Here we go - all or nothing...

So, where does that leave us? It is often said that it is better to make a decision and live with its downsides than not to make a decision at all and be entirely at the mercy of fate. Given that nobody knows where Boris’s vision will take us and we have no means of stopping this speeding train, we have just two positions to take. Stand on the tracks in a vain attempt to derail it, with a certainty of outcome that would be somewhat sub-optimal. Or grab a flag and cheerily wave to passers-by. I’m still a sceptic, very much so, but for the moment I’m going to get on board and see where it takes us.

Tuesday, 18 July 2017

On Track

Some stuff has been agreed about HS2, but unless you are directly affected you won’t really care. Obviously if you have recently bought a new house in Sheffield, or you have spent forty-plus years farming a certain acreage of land, the effects of the declared route will be potentially devastating but hey, people survive earthquakes, floods, overwhelming forest fires and so on, so you are expected to take it on the chin, relocate and carry on.

But apart from the relatively few, sitting where the tracks may one day be, the only cost is the headline capital expenditure. Of course the projected £55billion might be better spent elsewhere; it could pay off the laughable Brexit ‘divorce bill’, or it could quiet the public service unions for a couple of weeks, or it could even help to mollify Nicola Spudgun’s incessant whining, although that is entirely debateable; she seems to exist to complain.

But of course it won’t be; that is the project won’t, as it were, be derailed over current spending concerns because this is ‘investment’ and therefore good spending. At least it is touted that way. It will bring inestimable benefits, they say. But to whom? Yes, there will be employment, but how much of that will go to foreign contractors, or taken on by migrant workers? How much of the huge sum of wages will find itself not invested locally but sent abroad?

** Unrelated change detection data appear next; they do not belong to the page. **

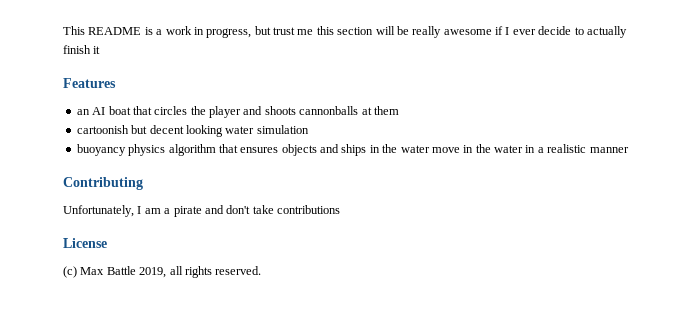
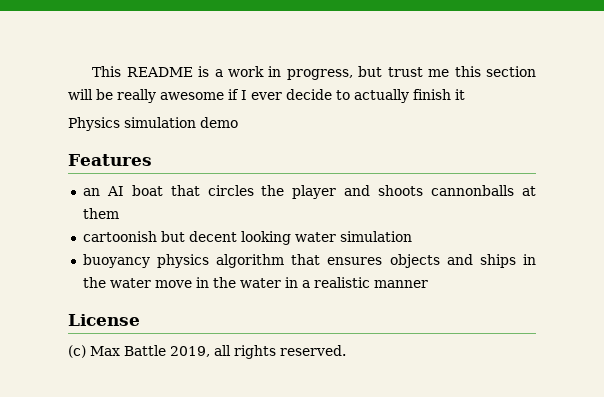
+ Physics simulation demo
- Contributing
- Unfortunately, I am a pirate and don't take contributions

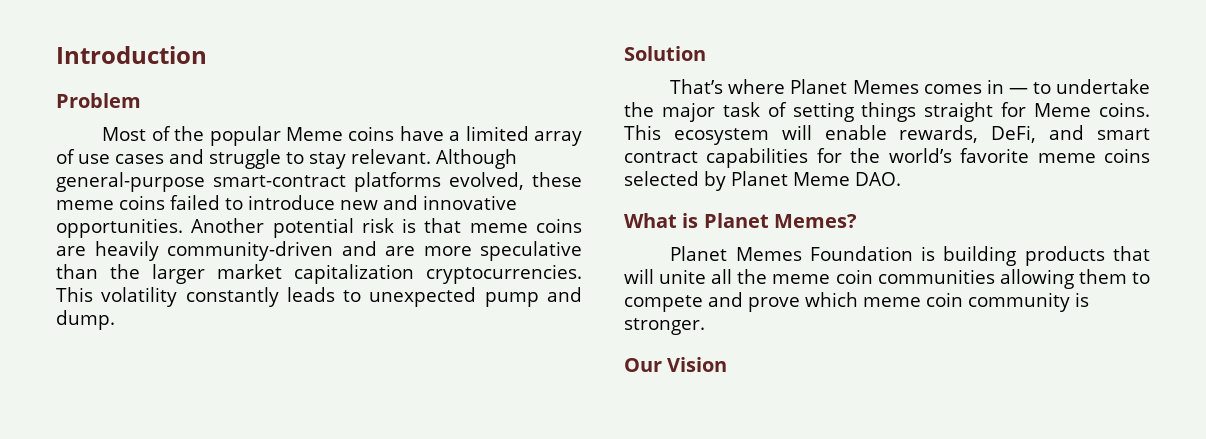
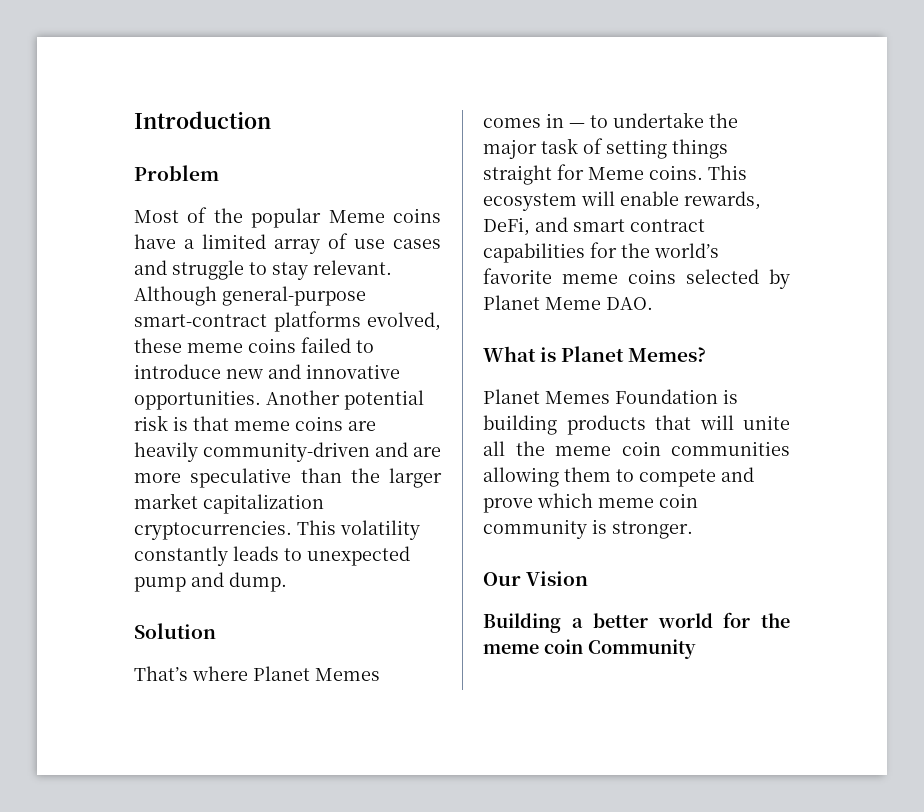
+ Building a better world for the meme coin Community

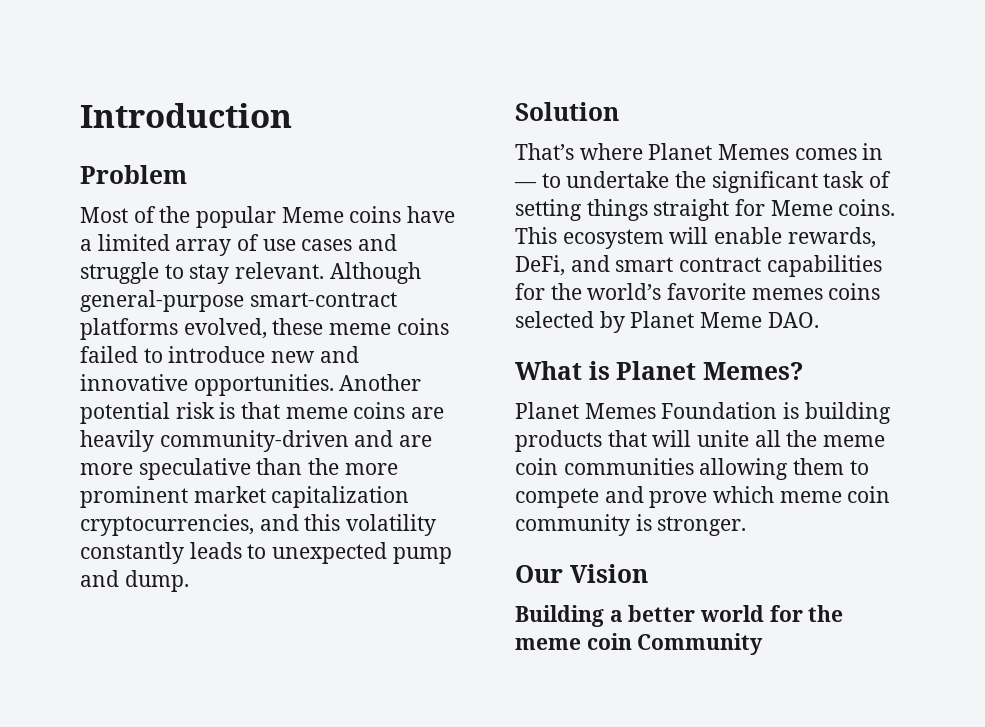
- Another potential risk is that meme coins are heavily community-driven and are more speculative than the larger market capitalization cryptocurrencies. This volatility constantly leads to unexpected pump and dump.
+ Another potential risk is that meme coins are heavily community-driven and are more speculative than the more prominent market capitalization cryptocurrencies, and this volatility constantly leads to unexpected pump and dump.
- That’s where Planet Memes comes in — to undertake the major task of setting things straight for Meme coins.
+ That’s where Planet Memes comes in — to undertake the significant task of setting things straight for Meme coins.
- This ecosystem will enable rewards, DeFi, and smart contract capabilities for the world’s favorite meme coins selected by Planet Meme DAO.
+ This ecosystem will enable rewards, DeFi, and smart contract capabilities for the world’s favorite memes coins selected by Planet Meme DAO.

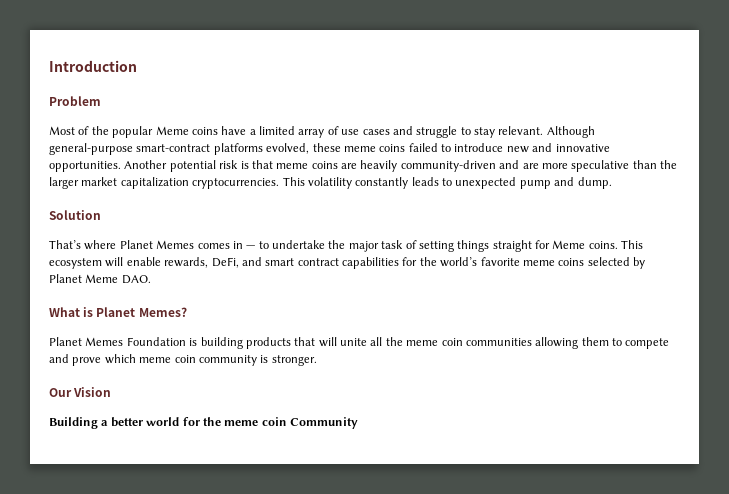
- Another potential risk is that meme coins are heavily community-driven and are more speculative than the more prominent market capitalization cryptocurrencies, and this volatility constantly leads to unexpected pump and dump.
+ Another potential risk is that meme coins are heavily community-driven and are more speculative than the larger market capitalization cryptocurrencies. This volatility constantly leads to unexpected pump and dump.
- That’s where Planet Memes comes in — to undertake the significant task of setting things straight for Meme coins.
+ That’s where Planet Memes comes in — to undertake the major task of setting things straight for Meme coins.
- This ecosystem will enable rewards, DeFi, and smart contract capabilities for the world’s favorite memes coins selected by Planet Meme DAO.
+ This ecosystem will enable rewards, DeFi, and smart contract capabilities for the world’s favorite meme coins selected by Planet Meme DAO.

It is scarcely creditable that a golden opportunity to train up our own will be missed – over the course of the project a whole generation of new civil engineers, project managers, construction workers and on and on, could be built up – but missed it will be. Too hard, they will say, to try and convert the recalcitrant, idle British from welfare to work. Too easy, they will discover, to go for the short-term cheaper option. And this is the great tragedy of the British state.

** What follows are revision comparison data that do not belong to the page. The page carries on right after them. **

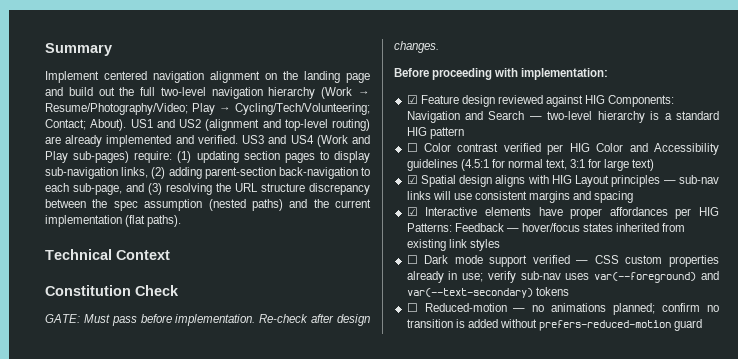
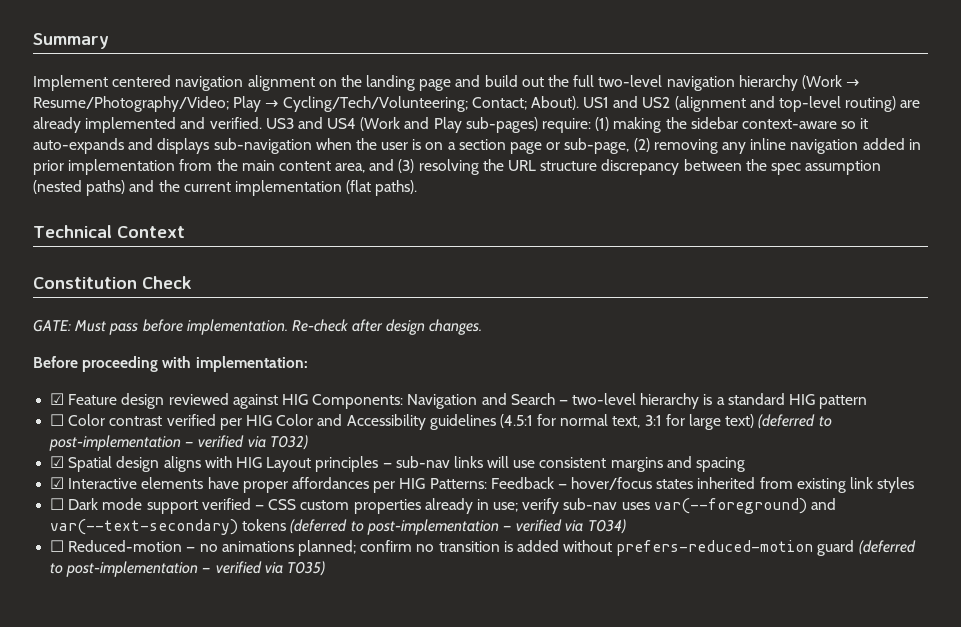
- US3 and US4 (Work and Play sub-pages) require: (1) updating section pages to display sub-navigation links, (2) adding parent-section back-navigation to each sub-page, and (3) resolving the URL structure discrepancy between the spec assumption (nested paths) and the current implementation (flat paths).
+ US3 and US4 (Work and Play sub-pages) require: (1) making the sidebar context-aware so it auto-expands and displays sub-navigation when the user is on a section page or sub-page, (2) removing any inline navigation added in prior implementation from the main content area, and (3) resolving the URL structure discrepancy between the spec assumption (nested paths) and the current implementation (flat paths).
- ☐ Color contrast verified per HIG Color and Accessibility guidelines (4.5:1 for normal text, 3:1 for large text)
+ ☐ Color contrast verified per HIG Color and Accessibility guidelines (4.5:1 for normal text, 3:1 for large text) (deferred to post-implementation — verified via T032)
- ☐ Dark mode support verified — CSS custom properties already in use; verify sub-nav uses var(--foreground) and var(--text-secondary) tokens
+ ☐ Dark mode support verified — CSS custom properties already in use; verify sub-nav uses var(--foreground) and var(--text-secondary) tokens (deferred to post-implementation — verified via T034)
- ☐ Reduced-motion — no animations planned; confirm no transition is added without prefers-reduced-motion guard
+ ☐ Reduced-motion — no animations planned; confirm no transition is added without prefers-reduced-motion guard (deferred to post-implementation — verified via T035)

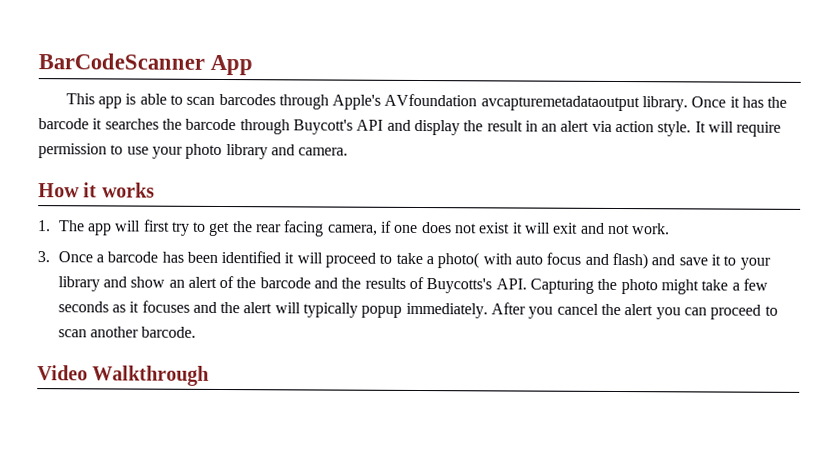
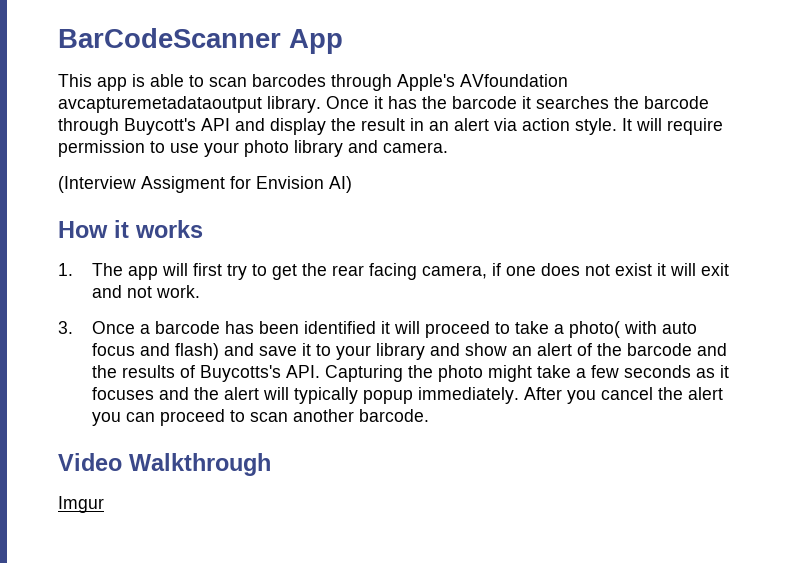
+ (Interview Assigment for Envision AI)
+ Imgur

Is it a lack of confidence in our own? Is it kow-towing to Brussels and free movement? Is it, genuinely, a bizarre commitment to diversity at any cost? This apparent abandonment of all the things we used to be good at is part of the despair that my generation feels when they look at how our country is turning out. And in part it might explain some of the attraction of Jeremy Corbyn, who talks the talk of Britishness while at the same time condoning an economic ideology that would prove ruinous.

The tangible direct benefits of a finished HS2 are nebulous. In the decades it will take to complete, the aims set out some decades ago will be half a century out of date by the time they come to fruition. Nobody with any experience of human caprice claims that degree of prescience. But the potential benefits of putting the British first during the period of investment will be lost in our inability to discriminate in their favour. If we don’t start to right the wrongs of the last twenty years, very soon there will be no point.


HS2 - what it definitely WON'T look like

That £55billion (but of course it will really be many times that amount) could go to buy 350 of the new £150million-a-pop fighters, or half that number and the platforms to carry them. Or it could be used to build hospitals, schools, or reintroduce actual policing. It could even be put towards reversing the sudden declining life expectancy... or curing cancer. But it won’t be, will it? Like every other national ‘investment’ opportunity, it will be misspent, misappropriated and basically pissed up the wall until the day they abandon it, unfinished, five times over budget and twenty years too late.